Retype every entry below without any change.

(Itemized modification records)
□ □ □ □ □ □ □

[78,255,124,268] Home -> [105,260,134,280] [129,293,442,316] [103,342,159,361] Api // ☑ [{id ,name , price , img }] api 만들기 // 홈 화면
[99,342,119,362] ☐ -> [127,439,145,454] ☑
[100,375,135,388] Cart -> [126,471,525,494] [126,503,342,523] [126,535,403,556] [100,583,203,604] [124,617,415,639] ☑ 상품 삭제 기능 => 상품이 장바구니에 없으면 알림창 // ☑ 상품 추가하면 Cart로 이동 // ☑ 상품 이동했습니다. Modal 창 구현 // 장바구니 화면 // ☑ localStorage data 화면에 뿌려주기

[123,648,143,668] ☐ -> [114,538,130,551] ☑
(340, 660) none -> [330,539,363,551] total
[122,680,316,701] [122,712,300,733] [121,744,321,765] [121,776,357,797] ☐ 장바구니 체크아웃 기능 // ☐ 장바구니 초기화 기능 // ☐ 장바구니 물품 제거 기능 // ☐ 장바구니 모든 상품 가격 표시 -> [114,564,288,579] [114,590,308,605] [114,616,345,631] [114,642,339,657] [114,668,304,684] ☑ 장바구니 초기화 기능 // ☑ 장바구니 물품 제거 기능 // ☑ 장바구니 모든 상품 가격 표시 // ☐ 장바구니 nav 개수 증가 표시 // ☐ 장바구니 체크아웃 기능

□ □ □ □ □ □ □

_Expected answer:_
[78,255,124,268] Home -> [105,260,134,280] [129,293,442,316] [103,342,159,361] Api // ☑ [{id ,name , price , img }] api 만들기 // 홈 화면
[99,342,119,362] ☐ -> [127,439,145,454] ☑
[100,375,135,388] Cart -> [126,471,525,494] [126,503,342,523] [126,535,403,556] [100,583,203,604] [124,617,415,639] ☑ 상품 삭제 기능 => 상품이 장바구니에 없으면 알림창 // ☑ 상품 추가하면 Cart로 이동 // ☑ 상품 이동했습니다. Modal 창 구현 // 장바구니 화면 // ☑ localStorage data 화면에 뿌려주기

[123,648,143,668] ☐ -> [114,538,130,551] ☑
(340, 660) none -> [330,539,363,551] total
[122,680,316,701] [122,712,300,733] [121,744,321,765] [121,776,357,797] ☐ 장바구니 체크아웃 기능 // ☐ 장바구니 초기화 기능 // ☐ 장바구니 물품 제거 기능 // ☐ 장바구니 모든 상품 가격 표시 -> [114,564,288,579] [114,590,308,605] [114,616,345,631] [114,642,339,657] [114,668,304,684] ☑ 장바구니 초기화 기능 // ☑ 장바구니 물품 제거 기능 // ☑ 장바구니 모든 상품 가격 표시 // ☐ 장바구니 nav 개수 증가 표시 // ☐ 장바구니 체크아웃 기능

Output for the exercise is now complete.